Less than two months after the FDA approved the combination treatment of Astellas and Pfizer’s Padcev and Merck’s Keytruda in first-line bladder cancer, the Japanese company has raised its peak sales potential for its antibody-drug conjugate by 100 billion Japanese yen ($673 million).
Astellas now estimates sales of Padcev to peak at between 400 billion to 500 billion Japanese yen ($2.7 billion to $3.4 billion), the company said on Monday in presenting (PDF) its quarterly sales.
During a conference call, Astellas’ chief commercial officer Claus Zieler explained that the upward revision is based on both the sales surge ignited by an FDA approval for the Padcev-Keytruda combo in April of last year to treat cisplatin ineligible patients, and on compelling trial results that showed the combo reduced the risk of death by 53% over chemotherapy for all patients in the indication.
Astellas reported sales of Padcev reached 55.6 billion yen ($374 million) over the last three quarters, which was a 68% increase year over year.
“We revised our FY23 forecast upwards on the basis of that very strong uptake in that partial first-line indication in the U.S.,” Zieler said. “Given that we had such a strong echo in the [European Society for Medical Oncology] conference when we presented the data to physicians, we really think that this has the potential to change practice in a significant way. That is what’s causing our optimism.”
The trial results were so convincing that the FDA signed off on the combo for cisplatin-eligible patients five months ahead of its regulatory deadline. One day before the endorsement, Pfizer completed its $43 billion acquisition of Seagen, which partnered with Astellas in developing Padcev.
On the flip side, Astellas reported that its launch of menopausal drug Veozah is progressing slower than expected. The company has adjusted its fiscal-year sales projection to 7.1 billion yen ($50 million) and said it is reviewing its peak sales projection of between 300 to 500 billion yen ($2 billion to $3.4 billion).
Astellas’ chief financial officer Atsashi Kitamura explained that the effect of its direct-to-consumer marketing efforts have been “lower than expected." Demand also has been limited by the hesitance of doctors to prescribe the medicine.
“Based on market research, more [healthcare providers] than we assumed have a perception that the current coverage progress is not enough to actively prescribe Veozah, which is impacting the uptake,” Kitamura added.
Veozah has generated sales of 3.6 billion yen ($25 million) since the FDA approved it in May of last year.
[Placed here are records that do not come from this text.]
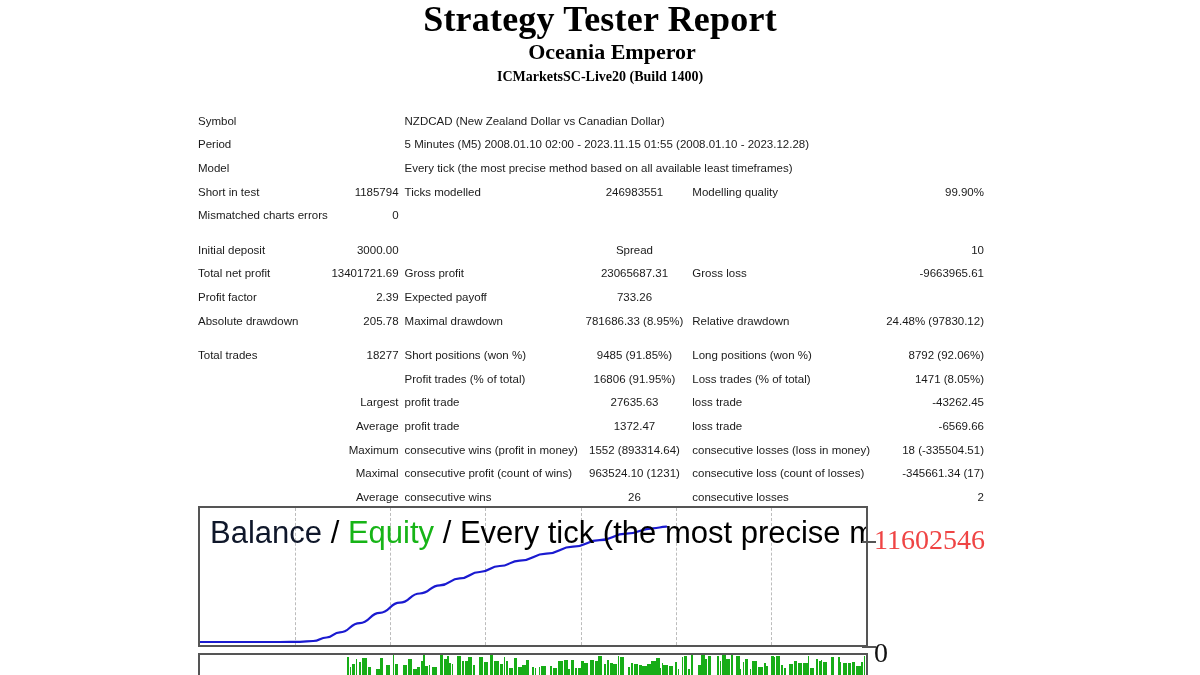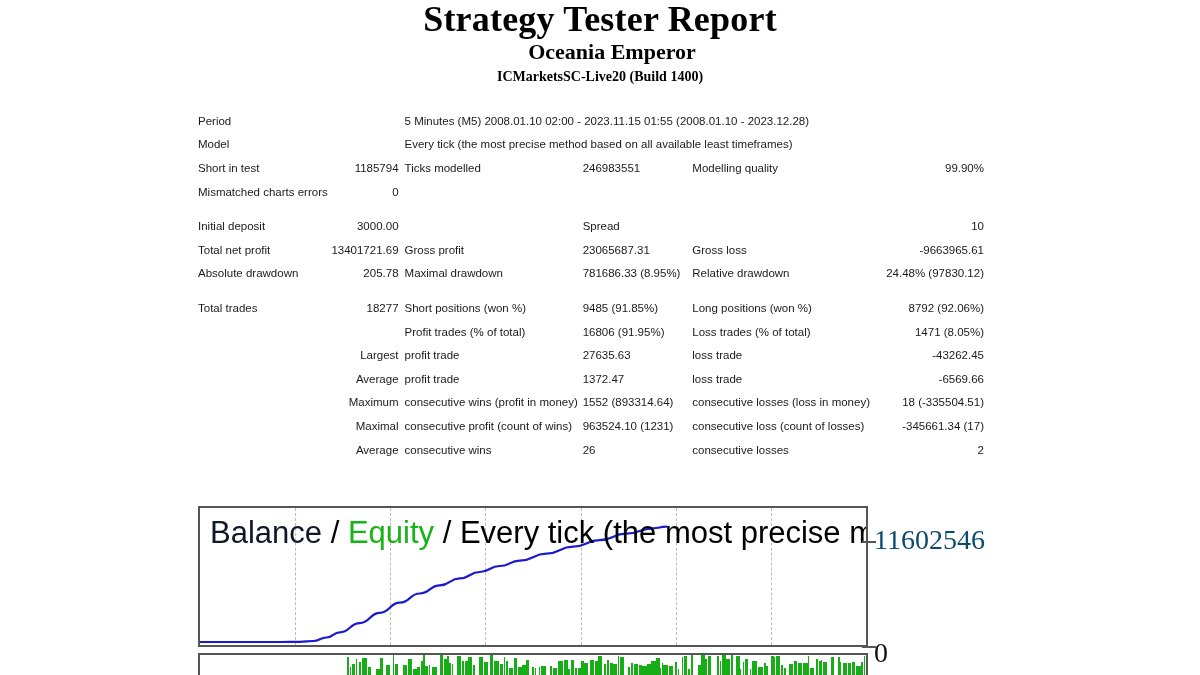--- a/index.html
+++ b/index.html
@@ -190,6 +190,11 @@
 
 <table class="stats">
   <tbody>
+      <tr>
+    <td class="c-label1">Symbol</td>
+    <td class="c-val1"></td>
+    <td class="wide" colspan="4">NZDCAD (New Zealand Dollar vs Canadian Dollar)</td>
+  </tr>
   <tr>
     <td class="c-label1">Period</td>
     <td class="c-val1"></td>

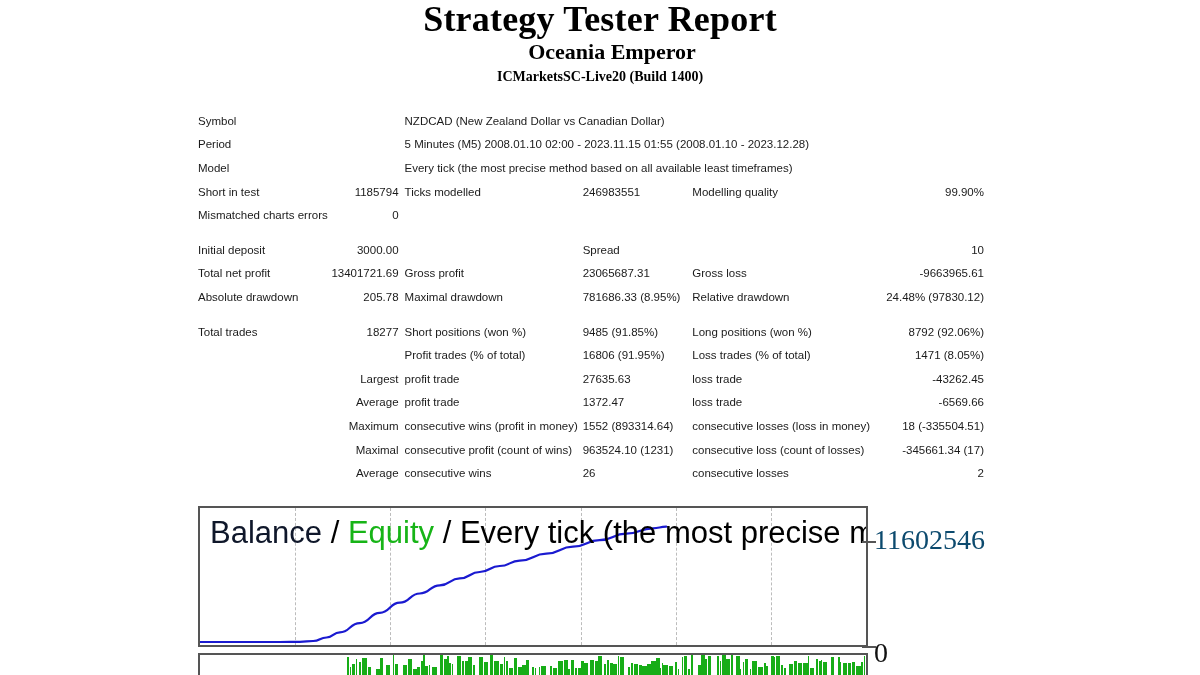--- a/index.html
+++ b/index.html
@@ -67,7 +67,7 @@
   .c-label1 { width: 132px; text-align: left; }
   .c-val1   { width: 70px;  text-align: right; padding-right: 6px !important; }
   .c-label2 { width: 180px; text-align: left; }
-  .c-val2   { width: 106px; text-align: left; padding-right: 6px !important; }
+  .c-val2   { width: 106px; text-align: center; padding-right: 6px !important; }
   .c-label3 { width: 180px; text-align: left; }
   .c-val3   { width: 118px; text-align: right; }
   .wide {

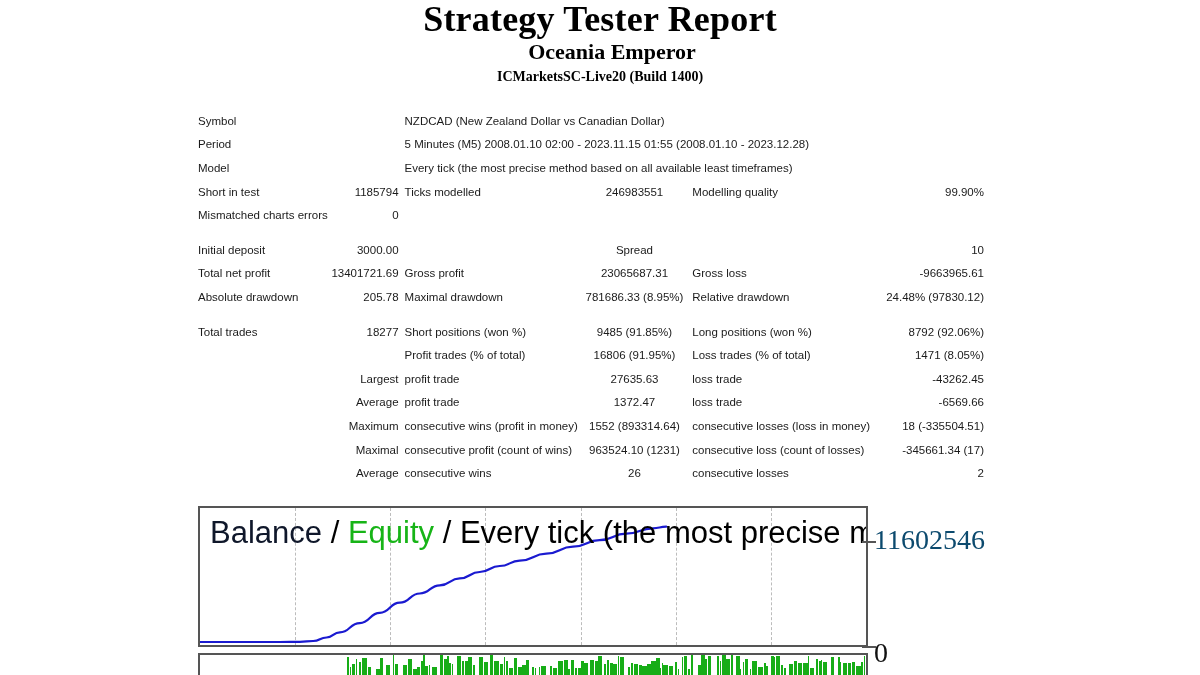--- a/index.html
+++ b/index.html
@@ -241,6 +241,14 @@
     <td class="c-val2">23065687.31</td>
     <td class="c-label3">Gross loss</td>
     <td class="c-val3">-9663965.61</td>
+  </tr>
+  <tr>
+    <td class="c-label1">Profit factor</td>
+    <td class="c-val1">2.39</td>
+    <td class="c-label2">Expected payoff</td>
+    <td class="c-val2">733.26</td>
+    <td class="c-label3"></td>
+    <td class="c-val3"></td>
   </tr>
   <tr>
     <td class="c-label1">Absolute drawdown</td>

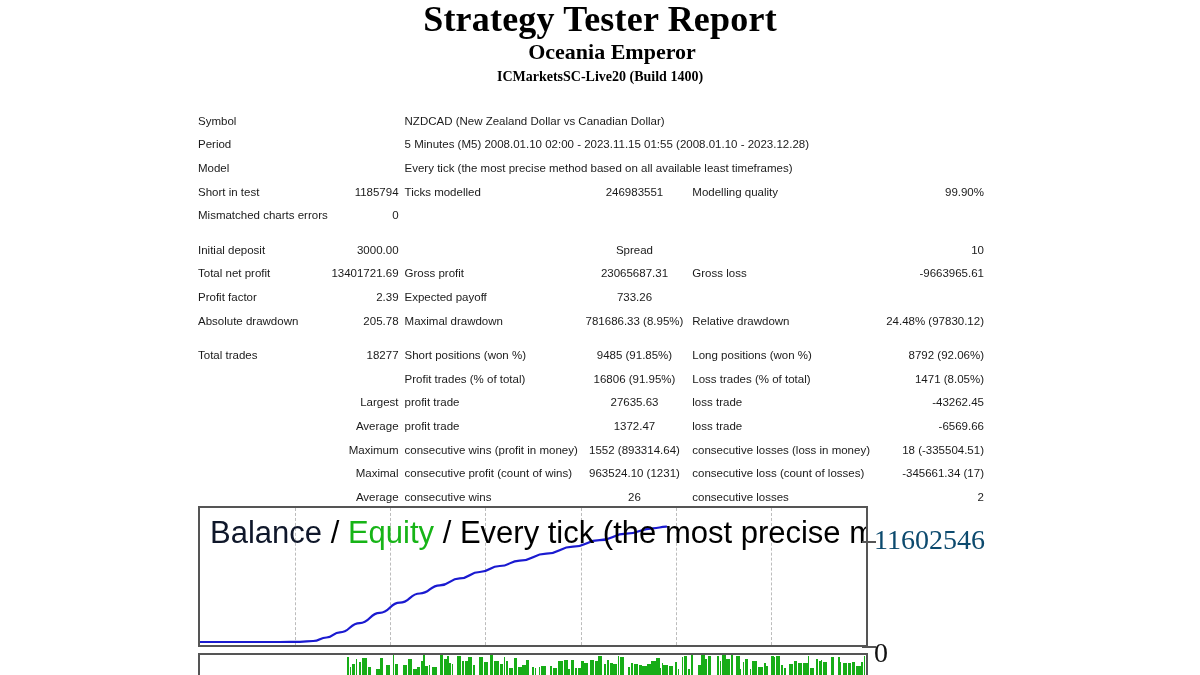--- a/index.html
+++ b/index.html
@@ -126,7 +126,7 @@
     font-family: "Liberation Serif", serif;
     font-size: 28px;
     line-height: 32px;
-    color: #0c4a6e;
+    color: #ef4444;
     white-space: nowrap;
   }
   .axis-bottom-label {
Europe followed with an endorsement two months ago.
As for Astellas’ new geographic atrophy (GA) drug Izervay, the company touted its “encouraging” launch, reporting sales of 5.3 billion yen ($36 million). Astellas estimated that it has achieved 55% brand awareness from GA patients and has captured 20% of the market.
“Taking into account of the fact that it’s just about four months since launch, we think this is an extremely positive number,” Kitamura said of the drug which is competing one-on-one with Apellis' newly-launched Syfovre in the indication.
For the first three quarters of its fiscal year, which ends on March 31, Astellas’ revenue came in at 1.189 billion yen ($8 billion), a 2% increase on the period year over year.